(Items from a data source)
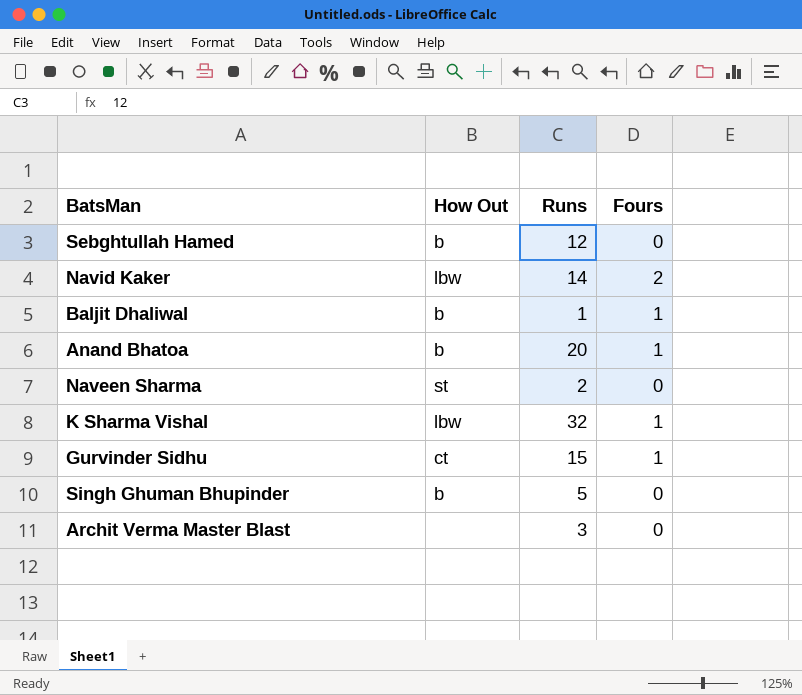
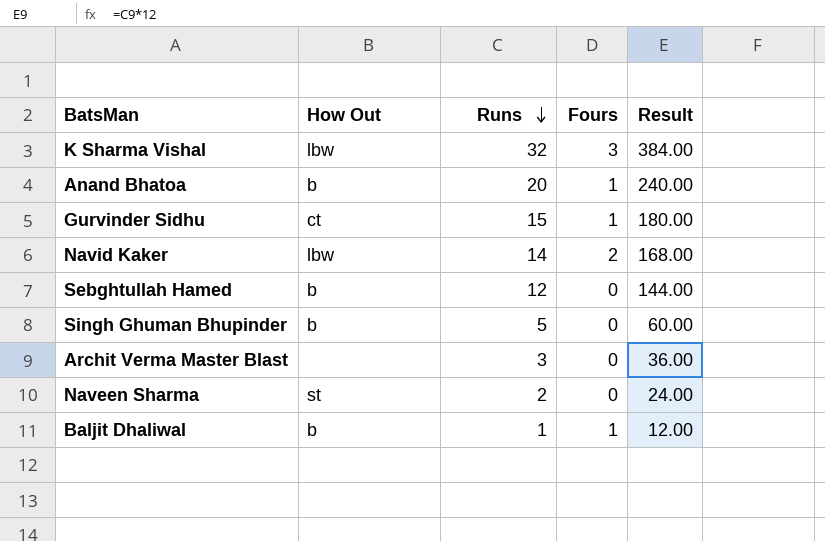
row order: none -> Runs descending
column Result | formula: none -> [Runs] * 12
K Sharma Vishal | Fours: 1 -> 3

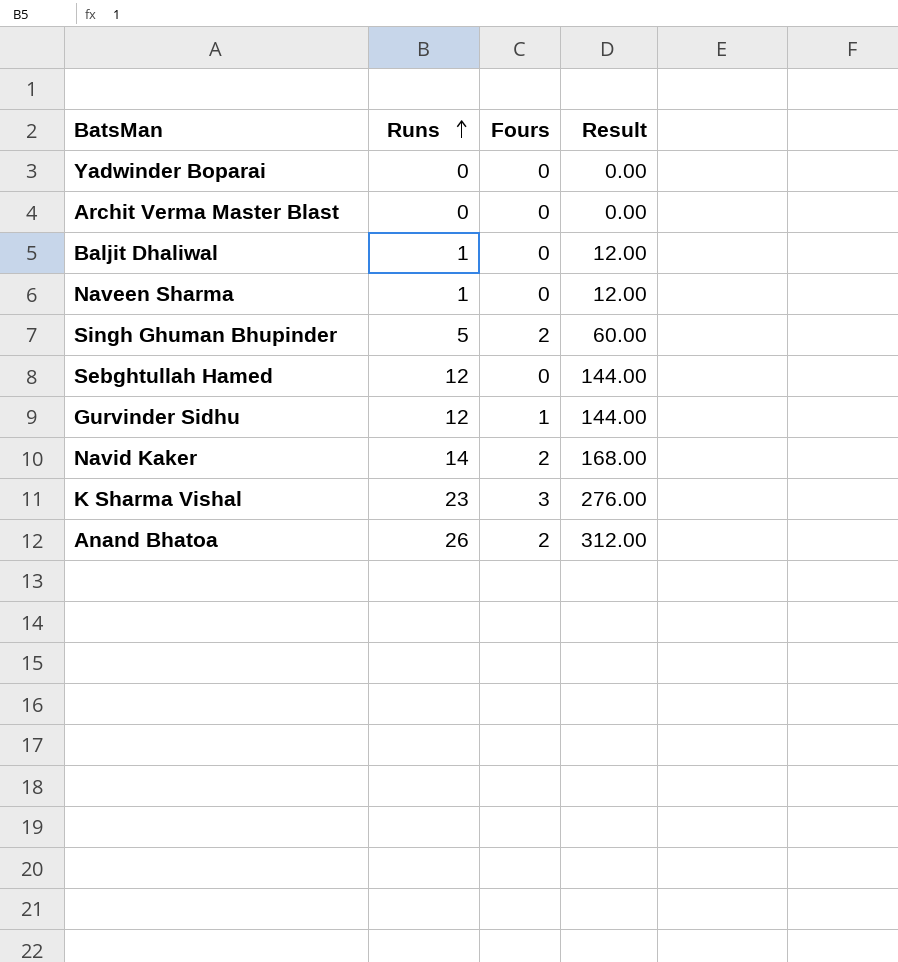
row order: Runs descending -> Runs ascending
column How Out | position: 2 -> none
row Yadwinder Boparai: none -> 0 | 0 | 0.00
Archit Verma Master Blast | Runs: 3 -> 0
Archit Verma Master Blast | Result: 36.00 -> 0.00
Baljit Dhaliwal | Fours: 1 -> 0
Naveen Sharma | Runs: 2 -> 1
Naveen Sharma | Result: 24.00 -> 12.00
Singh Ghuman Bhupinder | Fours: 0 -> 2
Gurvinder Sidhu | Runs: 15 -> 12
Gurvinder Sidhu | Result: 180.00 -> 144.00
K Sharma Vishal | Runs: 32 -> 23
K Sharma Vishal | Result: 384.00 -> 276.00
Anand Bhatoa | Runs: 20 -> 26
Anand Bhatoa | Fours: 1 -> 2
Anand Bhatoa | Result: 240.00 -> 312.00

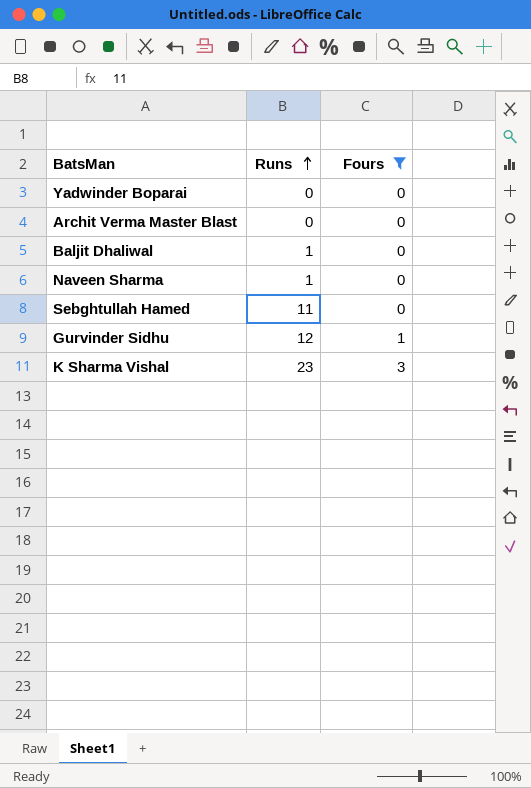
filter: none -> Fours != 2
column Result | formula: [Runs] * 12 -> none
Sebghtullah Hamed | Runs: 12 -> 11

** Task statement **
Every record above must be repeated exactly, with the pictures dropped.

** Result of this exercise **
row order: none -> Runs descending
column Result | formula: none -> [Runs] * 12
K Sharma Vishal | Fours: 1 -> 3

row order: Runs descending -> Runs ascending
column How Out | position: 2 -> none
row Yadwinder Boparai: none -> 0 | 0 | 0.00
Archit Verma Master Blast | Runs: 3 -> 0
Archit Verma Master Blast | Result: 36.00 -> 0.00
Baljit Dhaliwal | Fours: 1 -> 0
Naveen Sharma | Runs: 2 -> 1
Naveen Sharma | Result: 24.00 -> 12.00
Singh Ghuman Bhupinder | Fours: 0 -> 2
Gurvinder Sidhu | Runs: 15 -> 12
Gurvinder Sidhu | Result: 180.00 -> 144.00
K Sharma Vishal | Runs: 32 -> 23
K Sharma Vishal | Result: 384.00 -> 276.00
Anand Bhatoa | Runs: 20 -> 26
Anand Bhatoa | Fours: 1 -> 2
Anand Bhatoa | Result: 240.00 -> 312.00

filter: none -> Fours != 2
column Result | formula: [Runs] * 12 -> none
Sebghtullah Hamed | Runs: 12 -> 11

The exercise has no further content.